Peki, bu durum sürekli olursa ne olur ? Cevap: Problemler içinden çıkılamaz hal
alır ve krizlere dönüşürler. Peki, diğerleri bu problemleri çözüyorsa ne olur ?
Krizleri daha kolay yönetirler…
Ülkemizde krizlerin yönetilebilmesi hepimiz için önemli. En basit yaklaşımla
standartlarımız yükselecek, daha iyi hizmet alacağız, geleceğe güvenle
bakacağız. Çocuklarımıza daha iyi bir ülke bırakabileceğiz. Bu kadarı bile
"Krizleri yönetmek için mücadele etmek" hatta denemek için yeterli değil mi ?
Krizleri yönetmek için herkes üstüne düşeni yapmalı. Çözümü salt siyasilerden
bekleme kolaycılığı geçmişte kaldı. Geçmiş yöneticileri suçlamak ise çözümü
beraberinde getirmiyor yıllarca denendiği üzere. Krizleri yönetme konusunda
mücadele hep birlikte olmalı. Çünkü bu ülke hepimizin. Yaşanan krizlerden de
hepimiz etkileniyoruz, bazıları farkına varmasa da..
Krizler ve krizleri yönetebilmek üzerine sesli düşünceler kapsamında birçok
kişi yıllardır uğraşıyor. Krizleri yönetemediğimiz sürece içinde bulunduğumuz ay
veya yıl itibarı ile pansuman tedbirlerin, suni gündemlerin bize yararı yok.
Çünkü ülkemizin üzerine kara bulutlar gibi çökmüş ve kronikleşmiş krizleri nasıl
yönetilebileceğimize kafa yormalıyız. Biraz da ayna mantığı ile olaylara
tersinden bakmaya ne dersiniz ? Sahi krizleri yönetebilseydik ne iyi olurdu
değil mi? Benim hala umudum var, yapabiliriz bile demekle kalmıyor yapacağız
krizleri yöneteceğiz diyorum… Sahi tüm bu olumsuzlukların tam tersi olsaydı,
nasıl olurdu acaba ? Ülkemizin doğal ve insan kaynakları dahil tüm kaynaklarını
etkin kullanabilseydik, coğrafik konumundan, çevresinden ve denizlerinden
yararlanabilseydik. Kamu kuruluşları doğru yönetilebilseydi. Bu kuruluşlar
gerektiğinde ve zamanında özelleştirilebilseydi. Geçmişten gelen deneyimini
doğru kullanarak bölgede gerçekten söz sahibi olsaydık.. Paramız pul
olmasaydı….AB'ye girmiş olsaydık? Niye giremeyelim ? Eski doğu bloğu ülkelerden
neyimiz eksik ? Sahi ne zaman gireceğiz AB'ye ?

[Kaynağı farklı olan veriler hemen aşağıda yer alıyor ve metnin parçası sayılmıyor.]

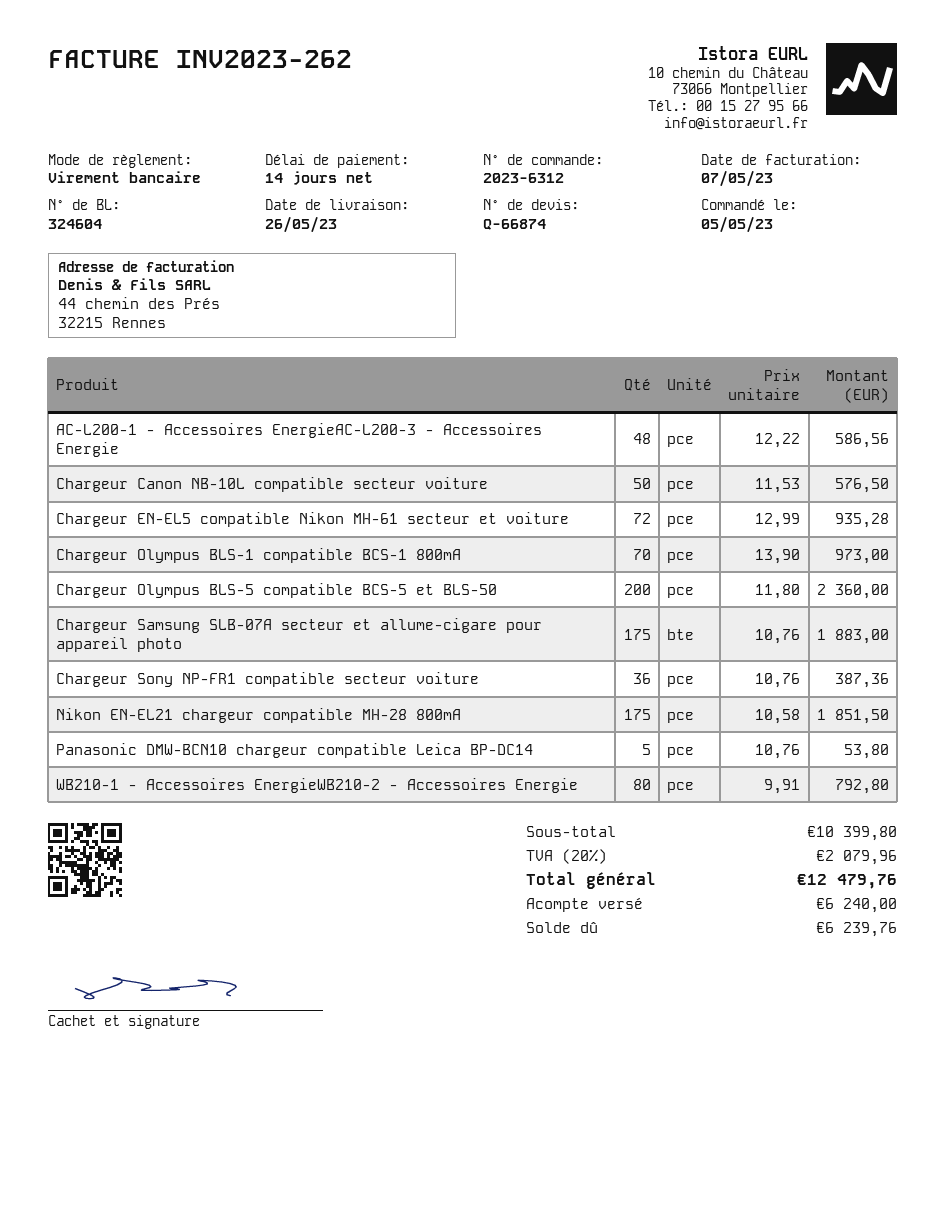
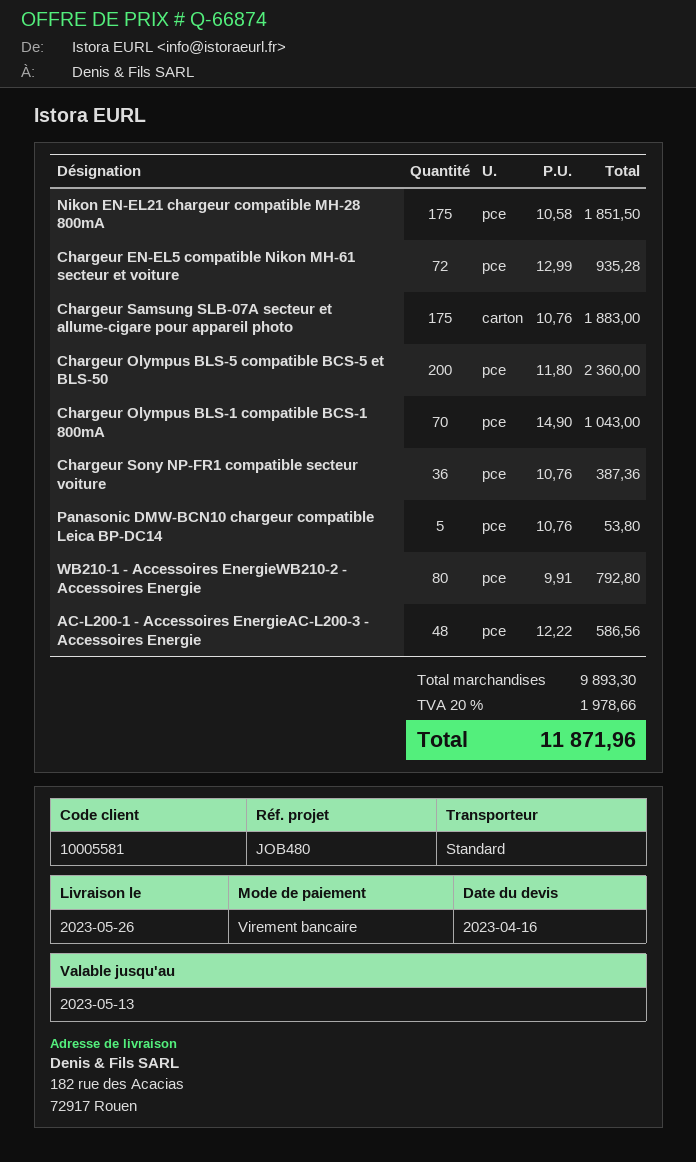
Chargeur Canon NB-10L compatible secteur voiture: 50 x 11.53 = 576.50 -> none
Chargeur Olympus BLS-1 compatible BCS-1 800mA: 70 x 13.90 = 973.00 -> 70 x 14.90 = 1043.00
subtotal: 10399.80 -> 9893.30
tax: 20% = 2079.96 -> 20% = 1978.66
total: 12479.76 -> 11871.96

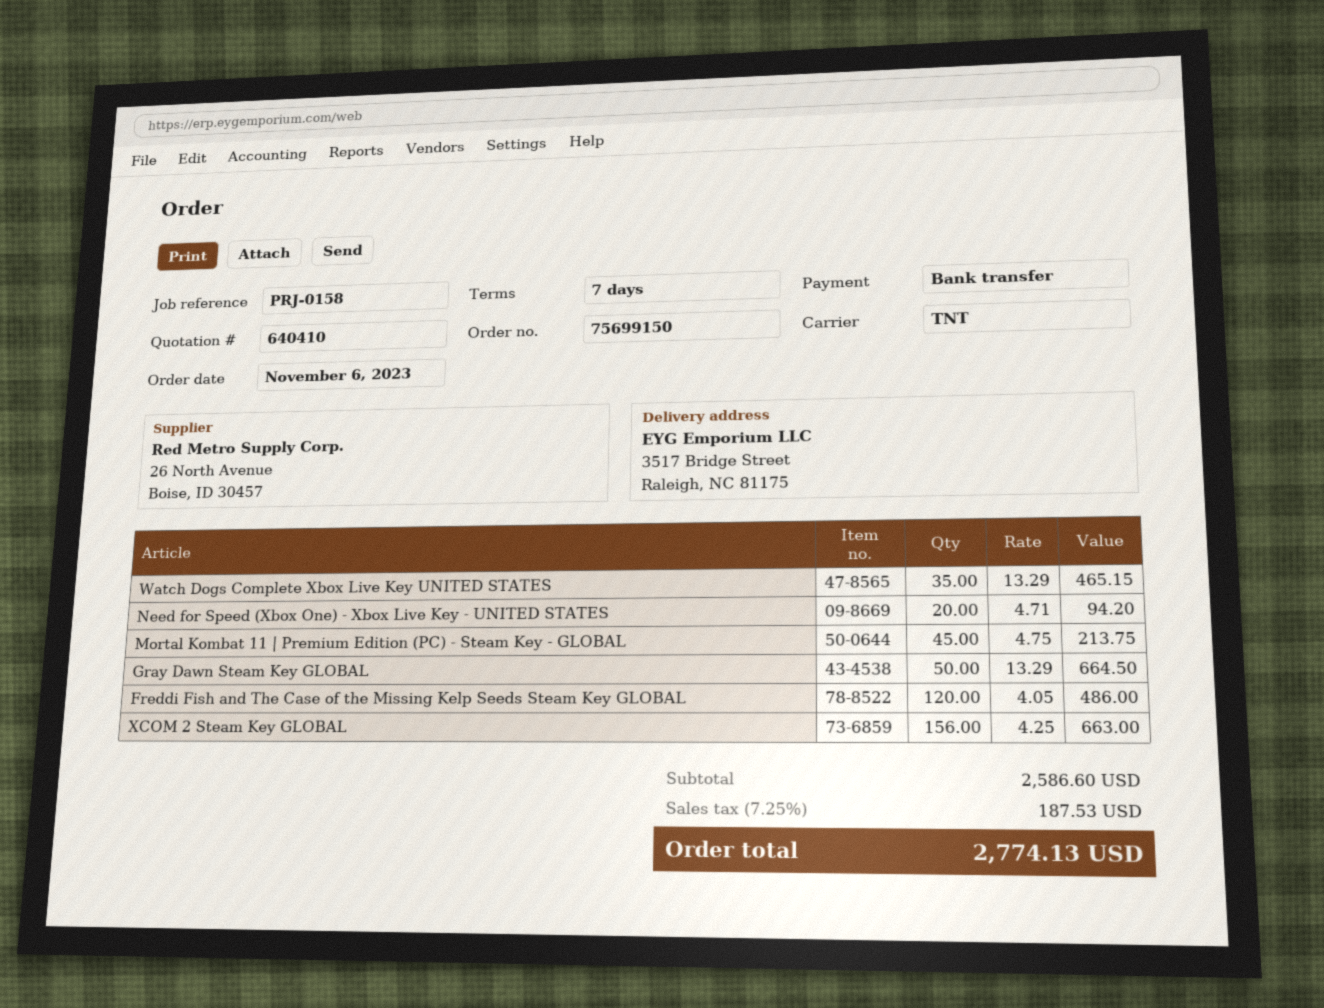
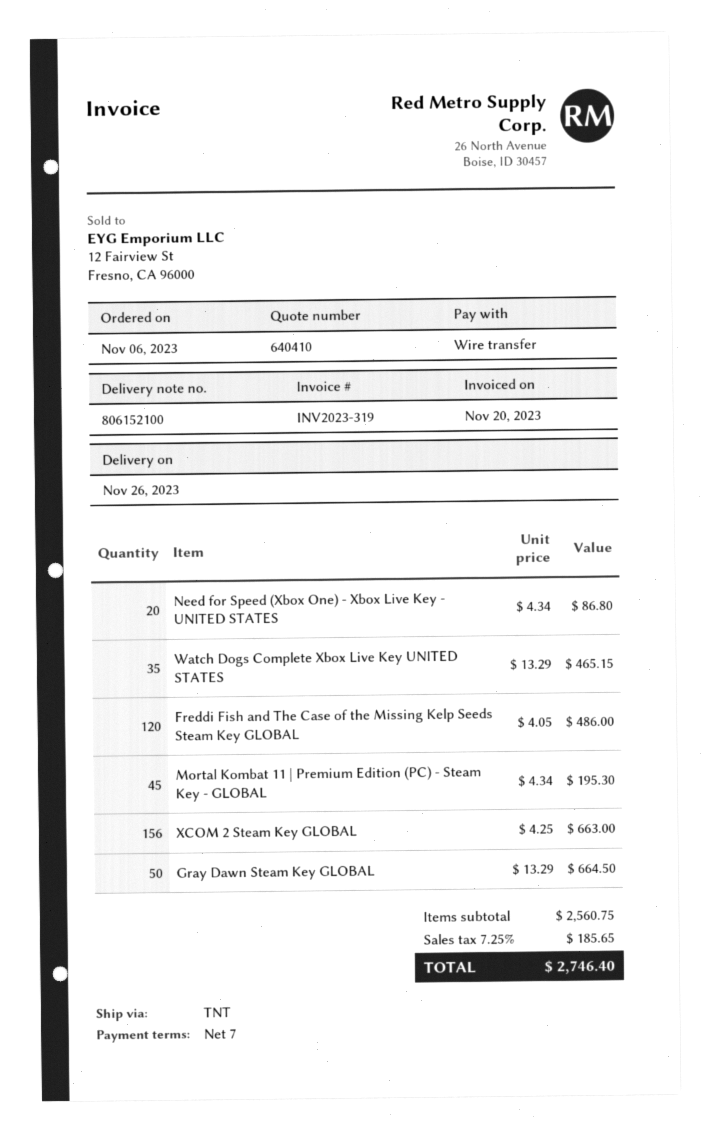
Need for Speed (Xbox One) - Xbox Live Key - UNITED STATES: 20 x 4.71 = 94.20 -> 20 x 4.34 = 86.80
Mortal Kombat 11 | Premium Edition (PC) - Steam Key - GLOBAL: 45 x 4.75 = 213.75 -> 45 x 4.34 = 195.30
subtotal: 2586.60 -> 2560.75
tax: 7.25% = 187.53 -> 7.25% = 185.65
total: 2774.13 -> 2746.40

Geçmiş yüz yılın bir çok krizi krizleri yönetebilen ülkeler için artık yok
iken diğerleri için daha da derinleşti. Örneğin bağımsızlık. Yaklaşık yüz yıl
önce yaşadığımız bir dizi kriz sonrası nasıl işgal edildiğimizi ama sonuçta
başardığımızı biliyoruz. Aynı şey günümüzde de geçerli, tek ihtiyacımız olan
krizleri yönetebileceğimize yani başaracağımıza inanmamız ve adeta tek vücut
olmamız. Kurtuluş savaşında olduğu gibi. Ekonomik ve siyasi kurtuluş savaşı da
var biliyorsunuz. Başlık neden 2104 sanırım anlaşıldı. Sadece 100 yıl sonra bile
ne kadar çok şey değişecek düşünsenize.. Ülkeler için yüz yıl pek uzun bir süre
sayılmaz. Bu arada bazı karamsarlar "biz göremedikten sonra ne yapalım" dedi
galiba?
Sonuca bir iyi bir de kötü haberle gitmeye çalışalım. Mesaj netleşmezse,
yazıyı bir kez daha okuyun derim. İyi haber, mevcut kriz diye nitelendirdiğimiz
bir çok durum muhtemelen çok fazla beklemeye dahi gerek kalmadan çözülecek.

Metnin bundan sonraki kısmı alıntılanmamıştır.